Where a line below holds the string "span", copy that line.
++++ Material provided ++++
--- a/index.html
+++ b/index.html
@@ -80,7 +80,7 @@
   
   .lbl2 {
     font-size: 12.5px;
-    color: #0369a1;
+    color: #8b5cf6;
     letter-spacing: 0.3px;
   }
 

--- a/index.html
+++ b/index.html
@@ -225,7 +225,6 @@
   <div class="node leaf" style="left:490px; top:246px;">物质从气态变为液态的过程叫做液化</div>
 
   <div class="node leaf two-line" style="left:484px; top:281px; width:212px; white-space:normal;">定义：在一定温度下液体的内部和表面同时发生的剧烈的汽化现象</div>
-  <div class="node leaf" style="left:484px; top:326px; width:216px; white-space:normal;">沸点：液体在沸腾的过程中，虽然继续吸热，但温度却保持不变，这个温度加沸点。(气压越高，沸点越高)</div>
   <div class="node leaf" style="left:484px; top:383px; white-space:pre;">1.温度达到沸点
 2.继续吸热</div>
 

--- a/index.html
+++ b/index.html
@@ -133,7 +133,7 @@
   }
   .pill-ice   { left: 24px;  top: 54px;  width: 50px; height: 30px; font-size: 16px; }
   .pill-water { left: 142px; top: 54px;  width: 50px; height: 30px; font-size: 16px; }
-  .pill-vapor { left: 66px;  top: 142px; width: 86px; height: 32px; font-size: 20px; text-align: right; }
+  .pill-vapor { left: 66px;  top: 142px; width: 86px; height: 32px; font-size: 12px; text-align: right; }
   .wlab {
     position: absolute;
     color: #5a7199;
++++
++++ Material provided ++++
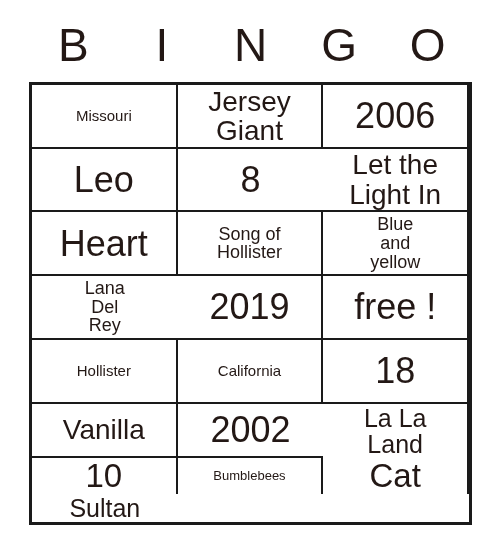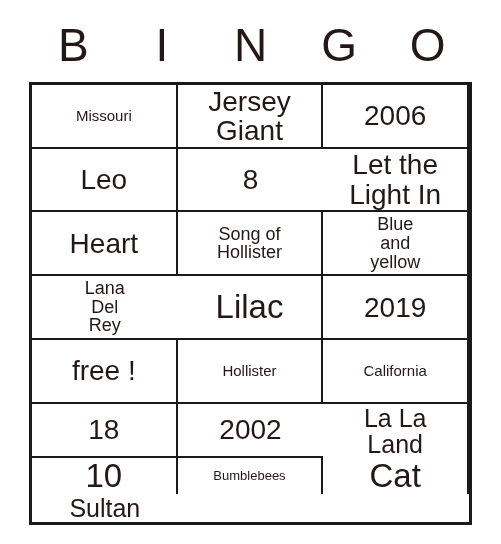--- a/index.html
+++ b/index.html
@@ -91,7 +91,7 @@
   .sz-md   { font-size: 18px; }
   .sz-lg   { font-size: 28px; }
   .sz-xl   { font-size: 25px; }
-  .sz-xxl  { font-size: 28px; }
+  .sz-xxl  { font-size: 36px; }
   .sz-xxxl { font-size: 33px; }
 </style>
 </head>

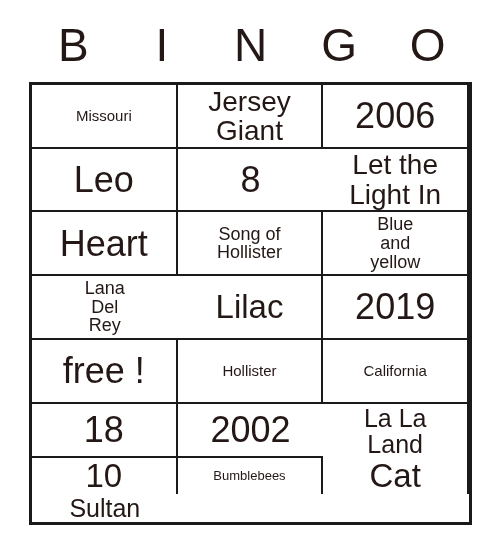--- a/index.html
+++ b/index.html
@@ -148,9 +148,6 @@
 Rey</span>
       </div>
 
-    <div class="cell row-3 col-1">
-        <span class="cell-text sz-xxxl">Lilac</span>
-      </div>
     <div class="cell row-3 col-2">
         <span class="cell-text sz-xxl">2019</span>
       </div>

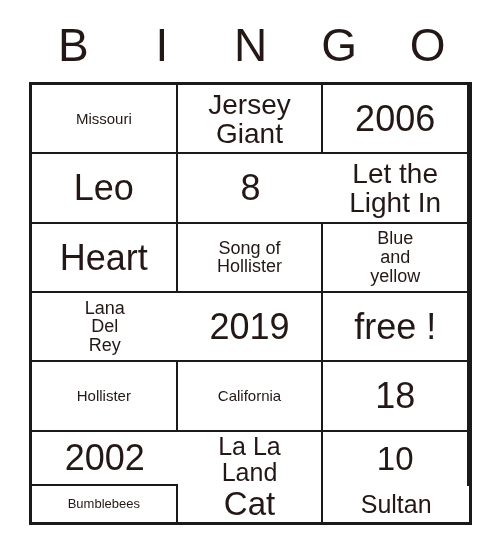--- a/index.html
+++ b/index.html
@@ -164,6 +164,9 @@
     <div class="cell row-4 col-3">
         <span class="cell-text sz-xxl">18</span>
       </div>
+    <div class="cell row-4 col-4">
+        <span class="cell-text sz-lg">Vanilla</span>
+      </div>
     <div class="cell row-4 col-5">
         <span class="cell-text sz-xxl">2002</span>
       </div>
++++
* _Written solution_
 Rey</span>
-        <span class="cell-text sz-xxxl">Lilac</span>
         <span class="cell-text sz-xxl">2019</span>
         <span class="cell-text sz-xxl">18</span>
+        <span class="cell-text sz-lg">Vanilla</span>
         <span class="cell-text sz-xxl">2002</span>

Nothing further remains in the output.